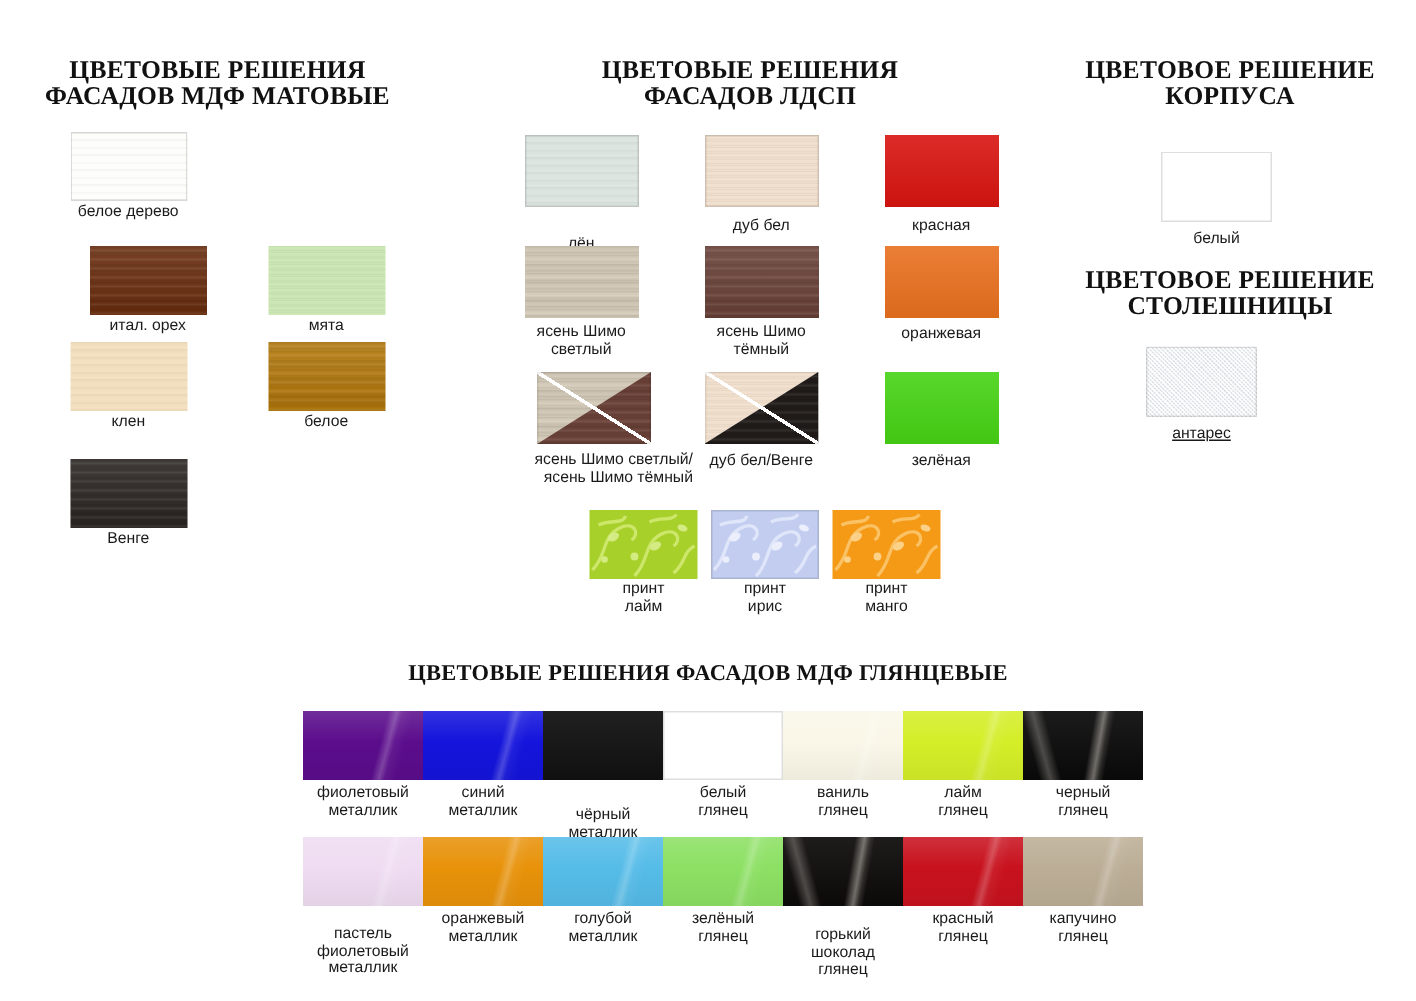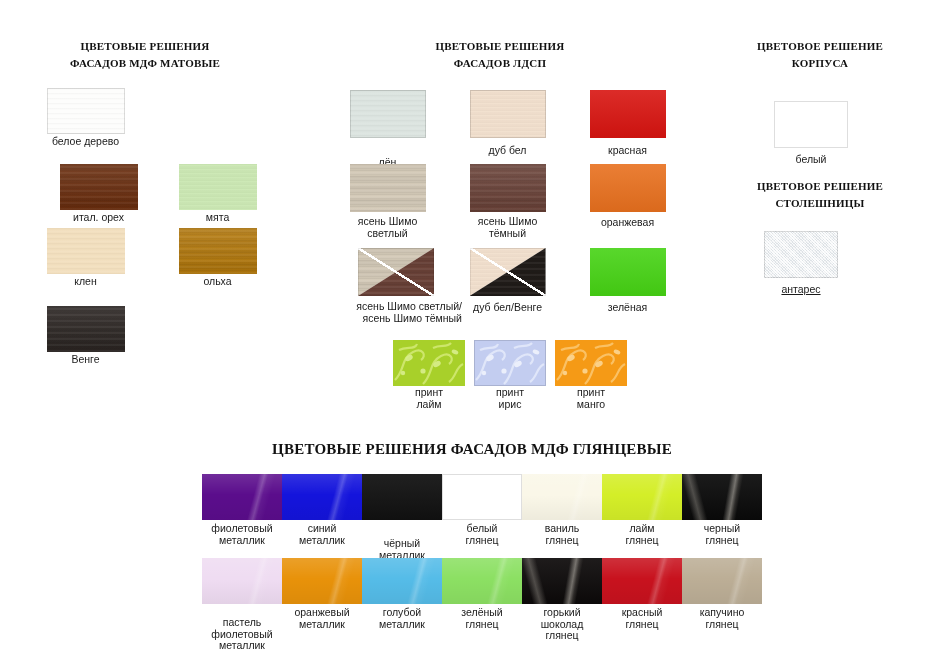--- a/index.html
+++ b/index.html
@@ -25,7 +25,7 @@
     text-align: center;
     font-family: "Liberation Serif", serif;
     font-weight: bold;
-    font-size: 11px;
+    font-size: 17px;
     line-height: 17px;
     letter-spacing: 0.2px;
     color: #111;

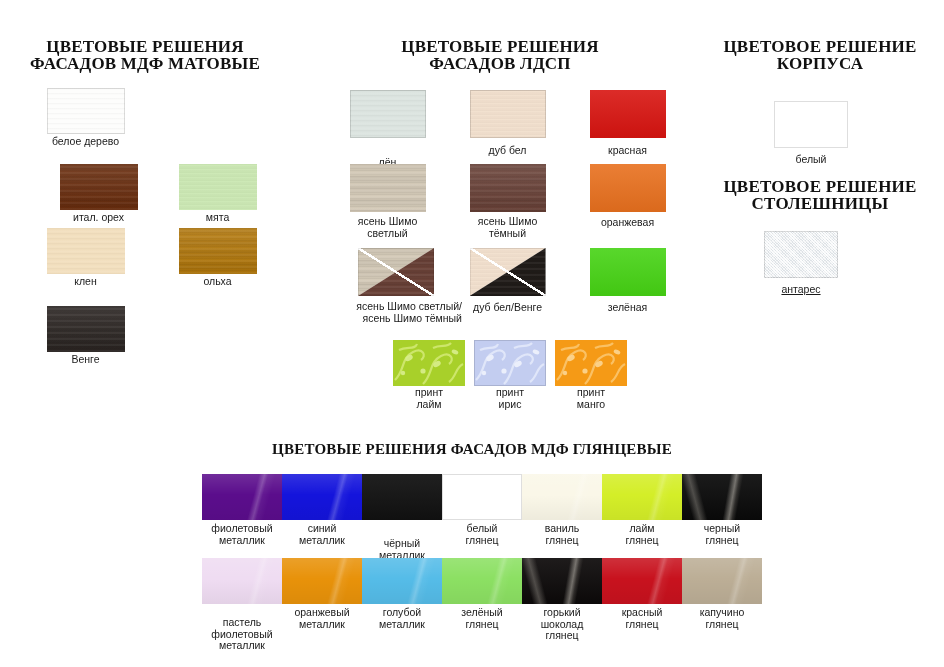--- a/index.html
+++ b/index.html
@@ -185,7 +185,7 @@
       <div class="grain-h2"></div>
         <div class="vign"></div>
     </div>
-    <div class="cap">ольха</div>
+    <div class="cap">белое</div>
   </div>
 
   <div class="sec-title" style="left:330px; top:38px; width:340px;">ЦВЕТОВЫЕ РЕШЕНИЯ

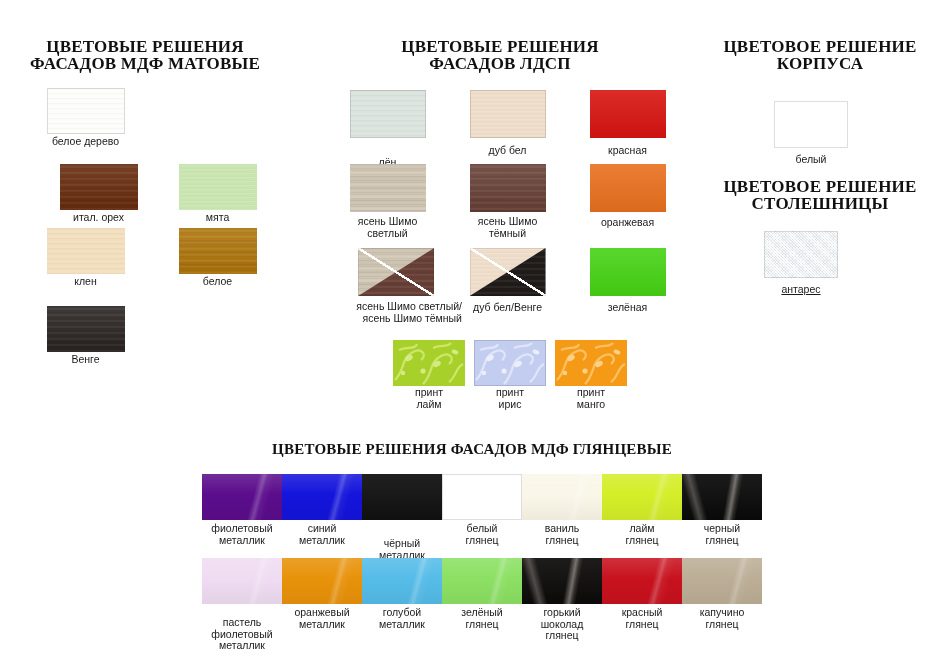--- a/index.html
+++ b/index.html
@@ -450,7 +450,7 @@
     <div class="sw" style="width:80px;height:46px;background:#0d0a0a;">
         <div class="gloss-dark"></div>
       </div>
-    <div class="cap tight" style="padding-top:3px;">горький
+    <div class="cap tight" style="padding-top:14px;">горький
 шоколад
 глянец</div>
   </div>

# # # # #

> [Work instruction]
Would you return all the data exactly as given, minus the pictures?

> [Task result]
--- a/index.html
+++ b/index.html
@@ -25,7 +25,7 @@
     text-align: center;
     font-family: "Liberation Serif", serif;
     font-weight: bold;
-    font-size: 11px;
+    font-size: 17px;
     line-height: 17px;
     letter-spacing: 0.2px;
     color: #111;

--- a/index.html
+++ b/index.html
@@ -185,7 +185,7 @@
       <div class="grain-h2"></div>
         <div class="vign"></div>
     </div>
-    <div class="cap">ольха</div>
+    <div class="cap">белое</div>
   </div>
 
   <div class="sec-title" style="left:330px; top:38px; width:340px;">ЦВЕТОВЫЕ РЕШЕНИЯ

--- a/index.html
+++ b/index.html
@@ -450,7 +450,7 @@
     <div class="sw" style="width:80px;height:46px;background:#0d0a0a;">
         <div class="gloss-dark"></div>
       </div>
-    <div class="cap tight" style="padding-top:3px;">горький
+    <div class="cap tight" style="padding-top:14px;">горький
 шоколад
 глянец</div>
   </div>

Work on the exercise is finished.